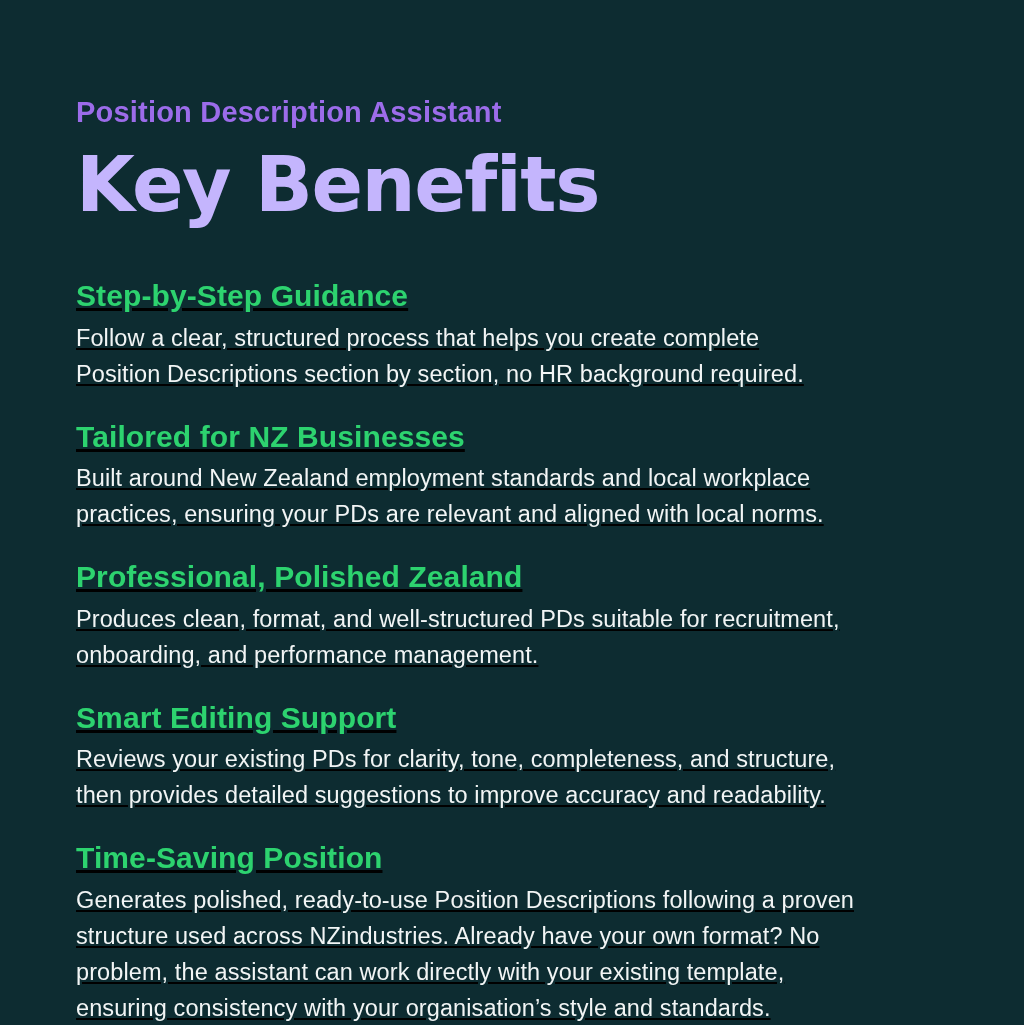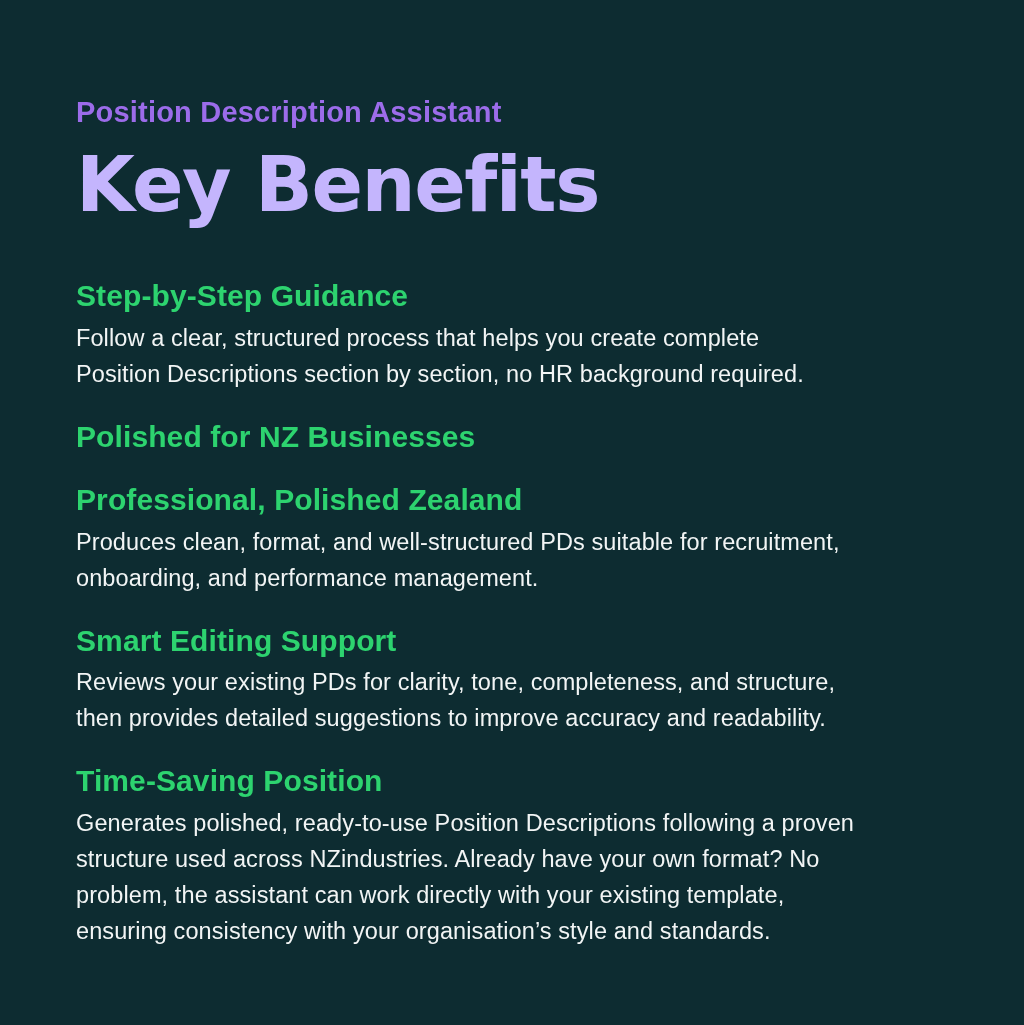"Step-by-Step Guidance" .section { text-decoration: none -> underline }
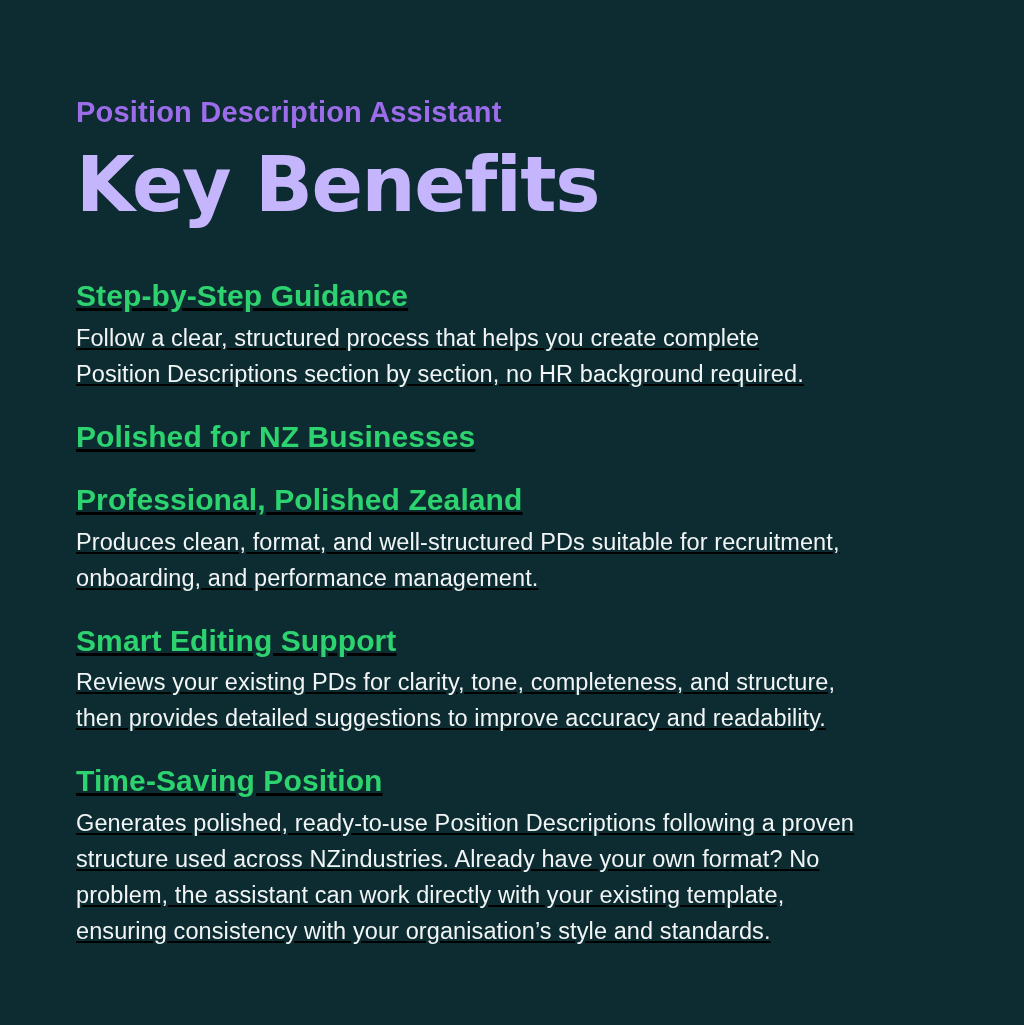"Polished for NZ Businesses" div.section-heading { text: Polished -> Tailored }
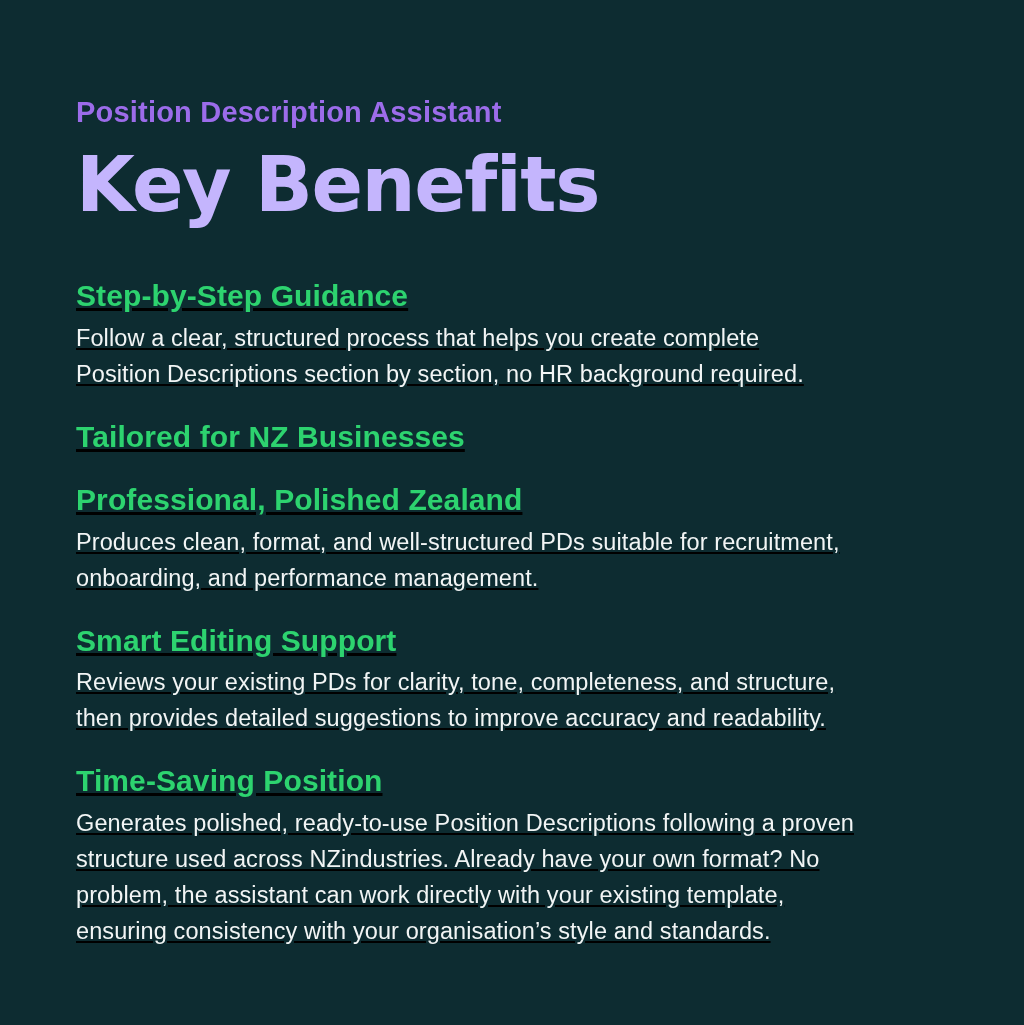"Built around New Zealand employment" div.section-body { html: none -> <div>Built around New Zealand employment standards and local workplace practices, ensuring your PDs are relevant and aligned with local norms.</div> }
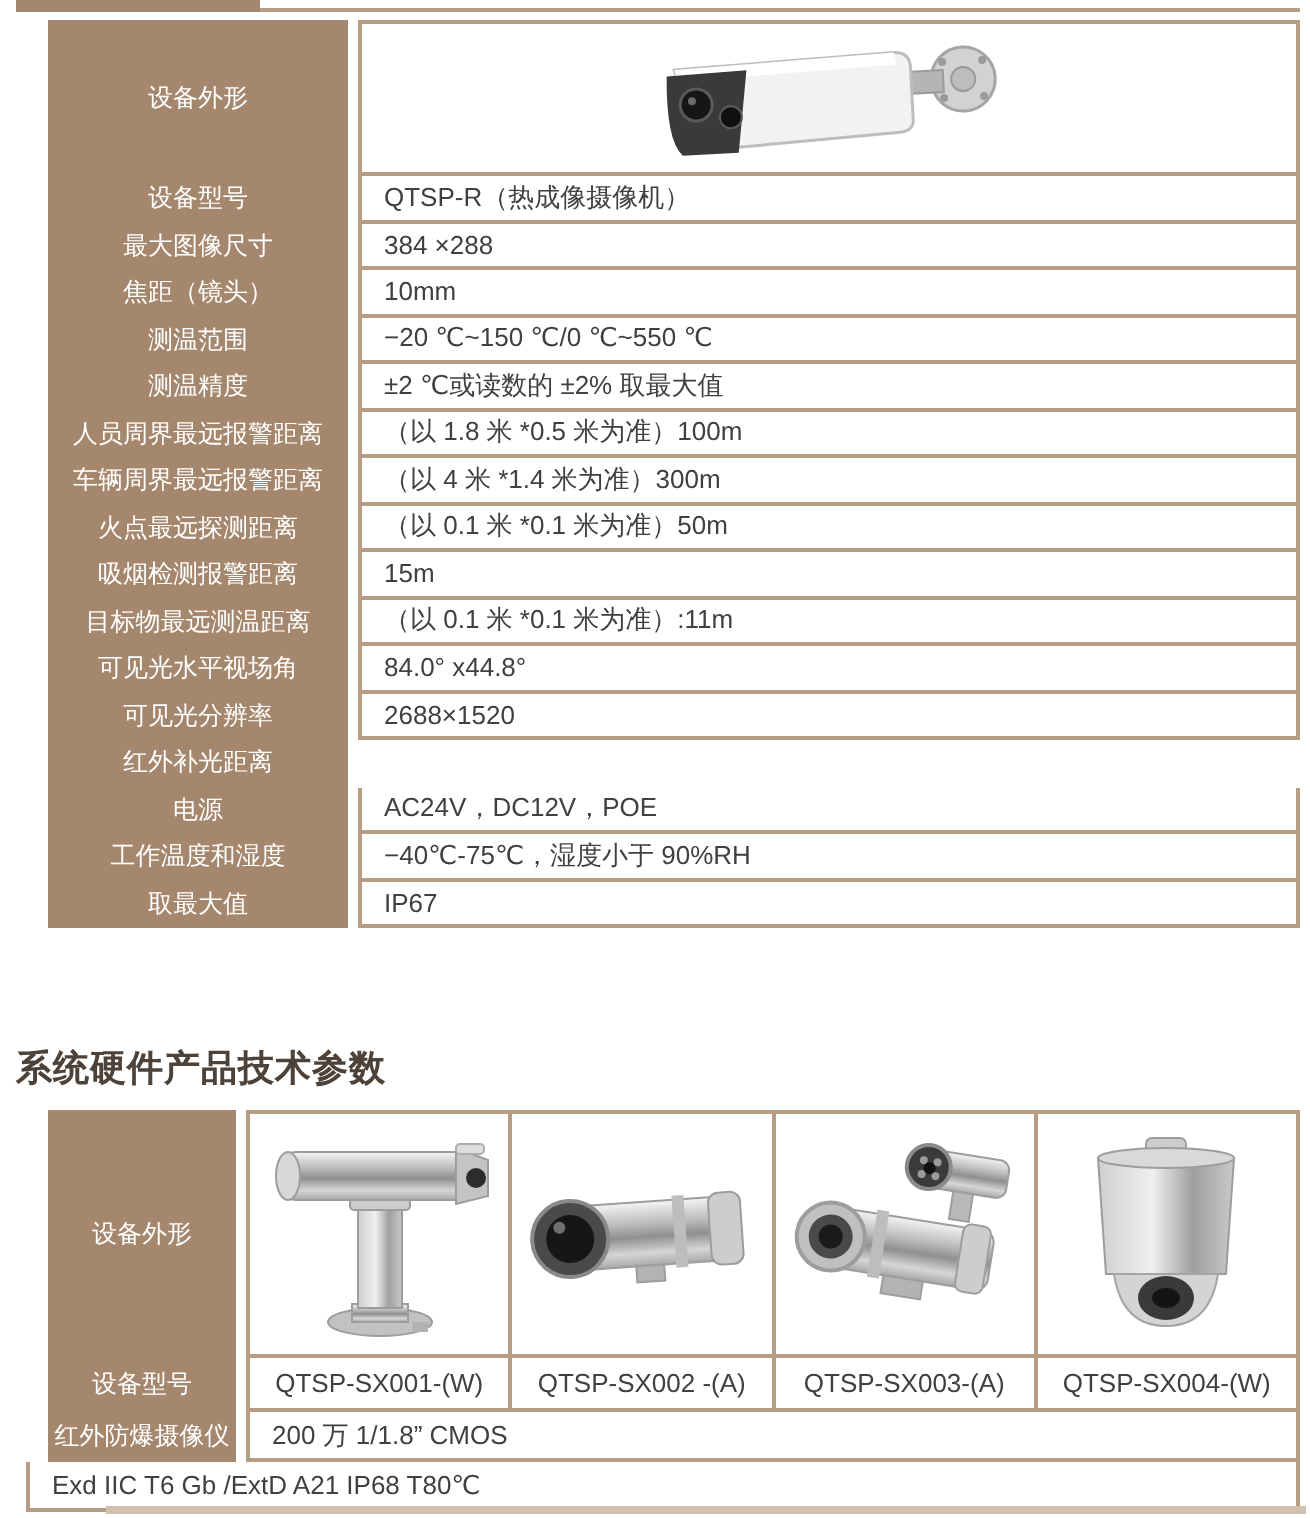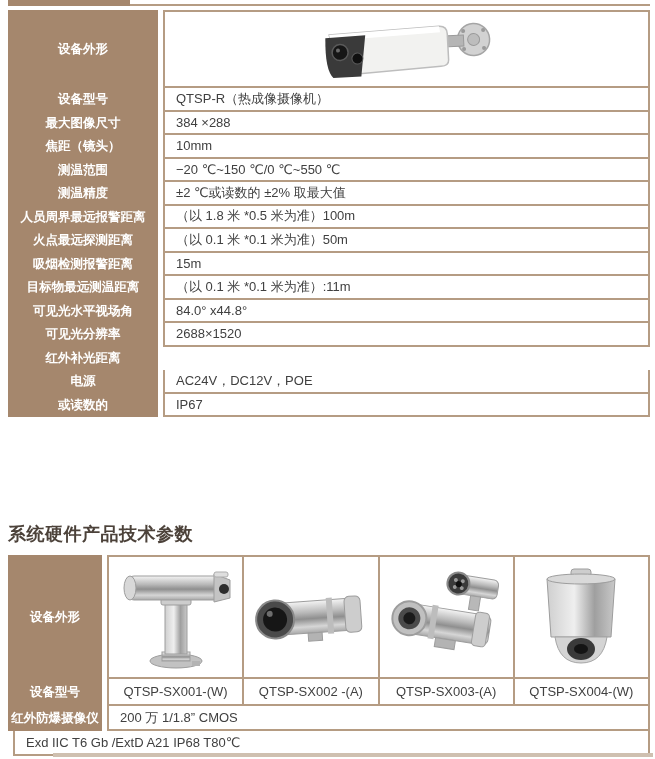"设备外形" .hcell { font-weight: bold -> normal; margin-left: none -> 16px }
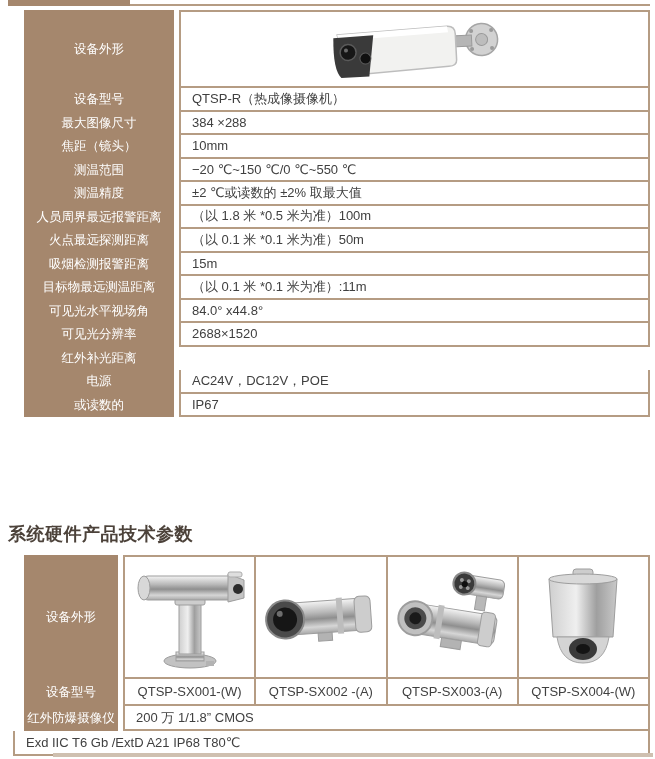"车辆周界最远报警距离" div.srow { html: none -> <div> <div>车辆周界最远报警距离</div> <div> <div>（以 4 米 *1.4 米为准）300m</div> </div> </div> }
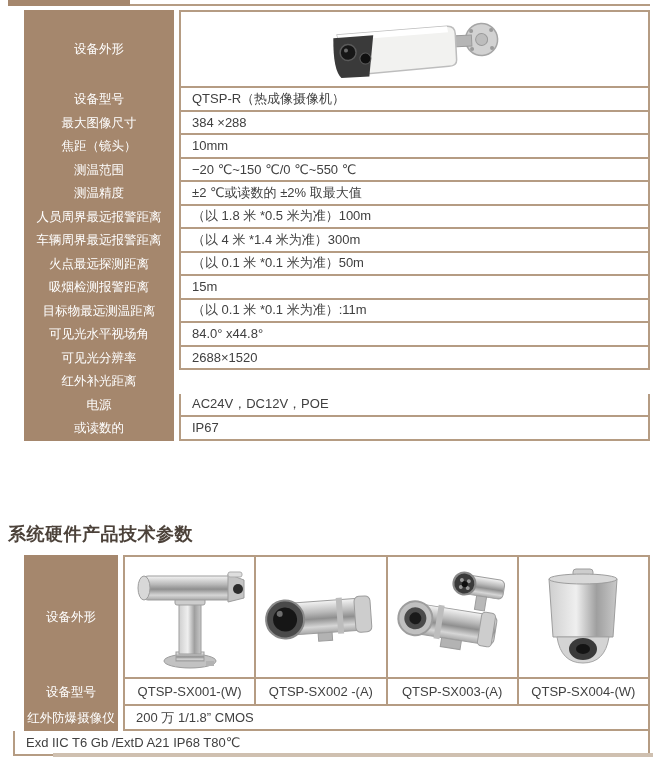"工作温度和湿度" div.srow { html: none -> <div> <div>工作温度和湿度</div> <div> <div>−40℃-75℃，湿度小于 90%RH</div> </div> </div> }
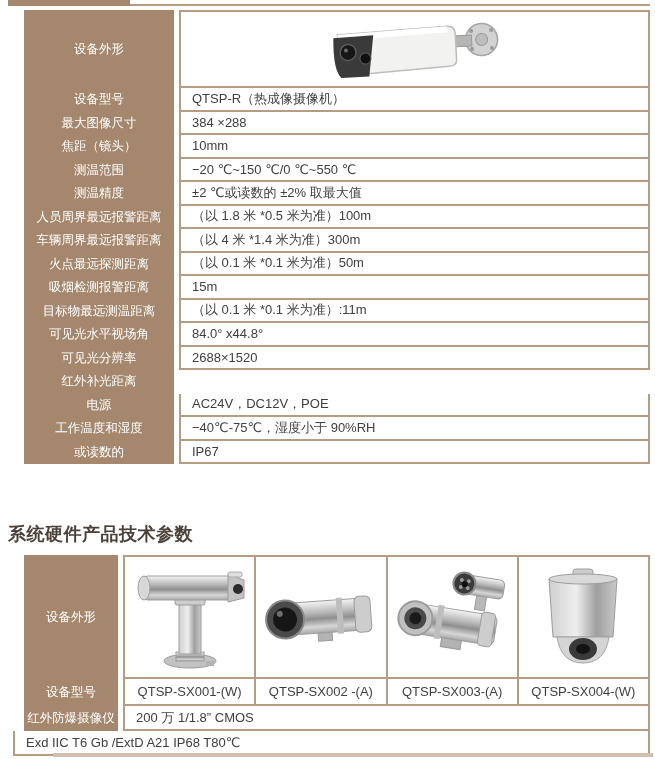"或读数的" div.hcell { text: 或读数的 -> 取最大值 }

++++++++++++++++++++

● **What you should do**
Reproduce exactly, without any picture, the lines from the one bearing "none -> <div>Built" to the last line of the records above.

● **Answer below**
"Built around New Zealand employment" div.section-body { html: none -> <div>Built around New Zealand employment standards and local workplace practices, ensuring your PDs are relevant and aligned with local norms.</div> }
"设备外形" .hcell { font-weight: bold -> normal; margin-left: none -> 16px }
"车辆周界最远报警距离" div.srow { html: none -> <div> <div>车辆周界最远报警距离</div> <div> <div>（以 4 米 *1.4 米为准）300m</div> </div> </div> }
"工作温度和湿度" div.srow { html: none -> <div> <div>工作温度和湿度</div> <div> <div>−40℃-75℃，湿度小于 90%RH</div> </div> </div> }
"或读数的" div.hcell { text: 或读数的 -> 取最大值 }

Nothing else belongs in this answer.